#### Supplied material:
---+---

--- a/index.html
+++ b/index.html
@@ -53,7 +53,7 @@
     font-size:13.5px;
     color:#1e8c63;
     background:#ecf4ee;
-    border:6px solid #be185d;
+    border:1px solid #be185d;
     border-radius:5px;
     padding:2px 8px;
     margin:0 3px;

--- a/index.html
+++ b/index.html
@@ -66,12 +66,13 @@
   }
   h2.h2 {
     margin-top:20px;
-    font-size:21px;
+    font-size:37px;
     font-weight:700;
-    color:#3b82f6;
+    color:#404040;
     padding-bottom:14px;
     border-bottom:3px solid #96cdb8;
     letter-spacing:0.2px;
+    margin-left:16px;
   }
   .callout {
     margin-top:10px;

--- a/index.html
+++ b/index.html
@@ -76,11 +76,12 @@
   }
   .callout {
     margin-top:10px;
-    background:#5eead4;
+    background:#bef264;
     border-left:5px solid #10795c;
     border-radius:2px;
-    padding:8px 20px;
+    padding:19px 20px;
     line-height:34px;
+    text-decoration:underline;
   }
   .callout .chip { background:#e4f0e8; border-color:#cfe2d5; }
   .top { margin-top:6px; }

---+---

#### Goal of the exercise:
When the entries above are retyped, each line must stay exactly as it is.

#### Response to the task:
--- a/index.html
+++ b/index.html
@@ -53,7 +53,7 @@
     font-size:13.5px;
     color:#1e8c63;
     background:#ecf4ee;
-    border:6px solid #be185d;
+    border:1px solid #be185d;
     border-radius:5px;
     padding:2px 8px;
     margin:0 3px;

--- a/index.html
+++ b/index.html
@@ -66,12 +66,13 @@
   }
   h2.h2 {
     margin-top:20px;
-    font-size:21px;
+    font-size:37px;
     font-weight:700;
-    color:#3b82f6;
+    color:#404040;
     padding-bottom:14px;
     border-bottom:3px solid #96cdb8;
     letter-spacing:0.2px;
+    margin-left:16px;
   }
   .callout {
     margin-top:10px;

--- a/index.html
+++ b/index.html
@@ -76,11 +76,12 @@
   }
   .callout {
     margin-top:10px;
-    background:#5eead4;
+    background:#bef264;
     border-left:5px solid #10795c;
     border-radius:2px;
-    padding:8px 20px;
+    padding:19px 20px;
     line-height:34px;
+    text-decoration:underline;
   }
   .callout .chip { background:#e4f0e8; border-color:#cfe2d5; }
   .top { margin-top:6px; }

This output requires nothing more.